REQUIRED ACTION: Every entry is to be returned exactly as it stands; the pictures are to be dropped.

-=-=-=-=-

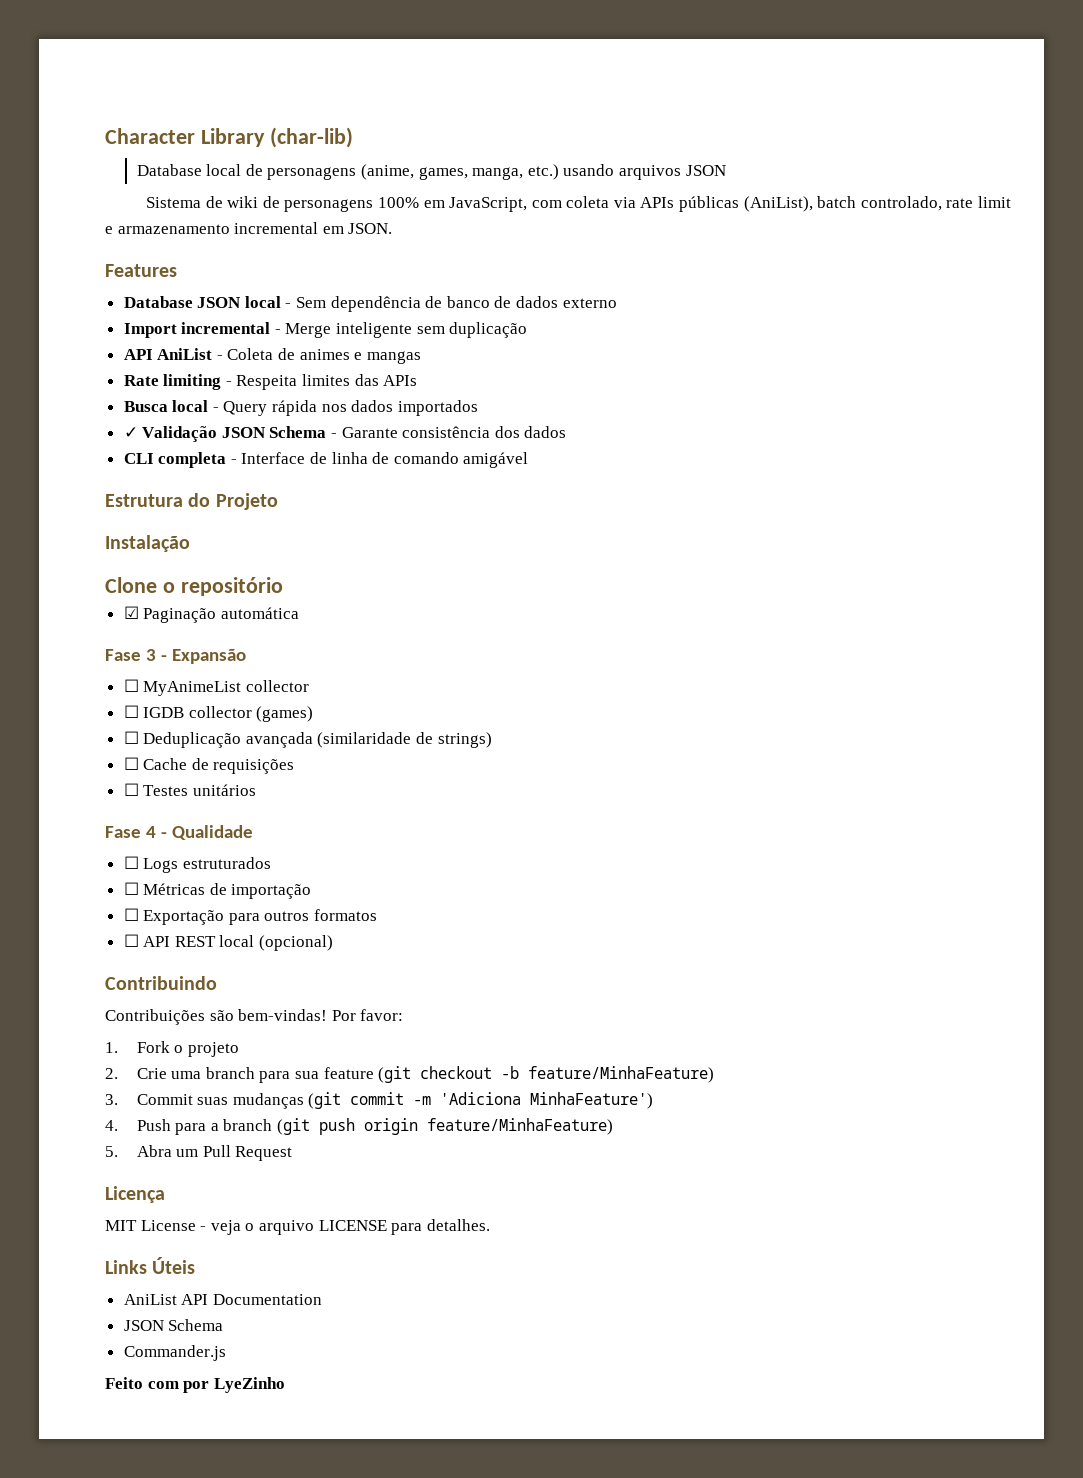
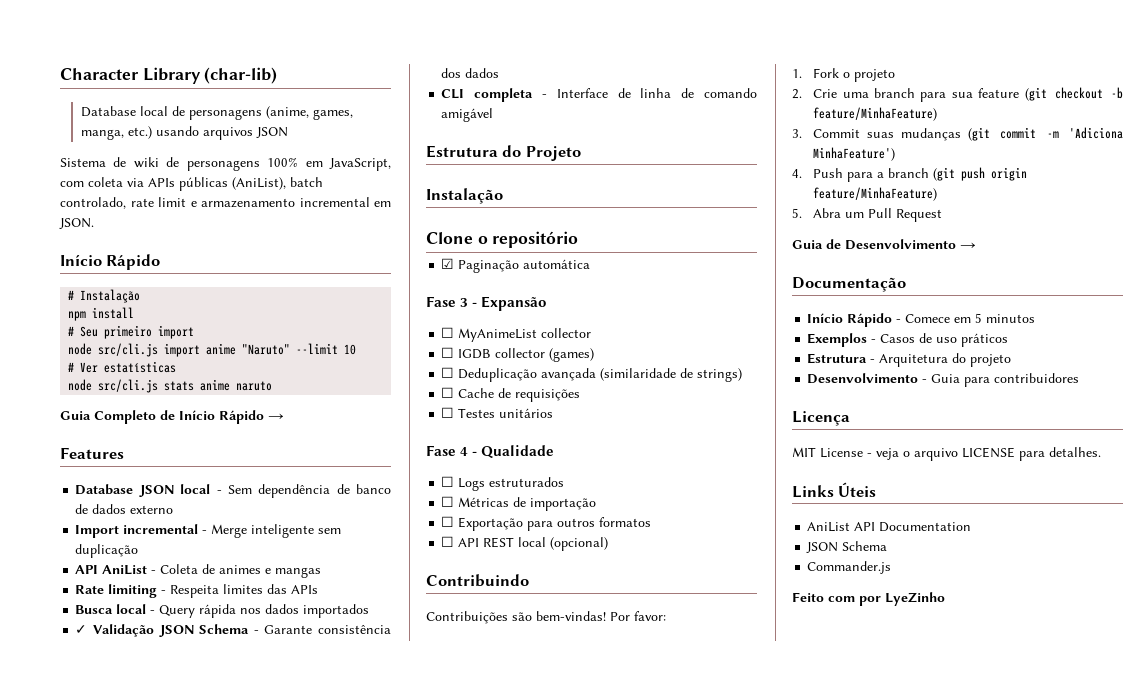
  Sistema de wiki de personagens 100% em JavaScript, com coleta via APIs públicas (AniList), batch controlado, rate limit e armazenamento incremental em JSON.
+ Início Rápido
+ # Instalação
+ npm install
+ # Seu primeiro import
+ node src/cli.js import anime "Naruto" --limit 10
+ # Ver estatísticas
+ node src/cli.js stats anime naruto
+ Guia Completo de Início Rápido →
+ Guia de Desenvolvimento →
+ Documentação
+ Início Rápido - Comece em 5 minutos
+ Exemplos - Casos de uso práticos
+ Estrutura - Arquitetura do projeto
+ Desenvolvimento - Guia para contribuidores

-=-=-=-=-

ANSWER:
  Sistema de wiki de personagens 100% em JavaScript, com coleta via APIs públicas (AniList), batch controlado, rate limit e armazenamento incremental em JSON.
+ Início Rápido
+ # Instalação
+ npm install
+ # Seu primeiro import
+ node src/cli.js import anime "Naruto" --limit 10
+ # Ver estatísticas
+ node src/cli.js stats anime naruto
+ Guia Completo de Início Rápido →
+ Guia de Desenvolvimento →
+ Documentação
+ Início Rápido - Comece em 5 minutos
+ Exemplos - Casos de uso práticos
+ Estrutura - Arquitetura do projeto
+ Desenvolvimento - Guia para contribuidores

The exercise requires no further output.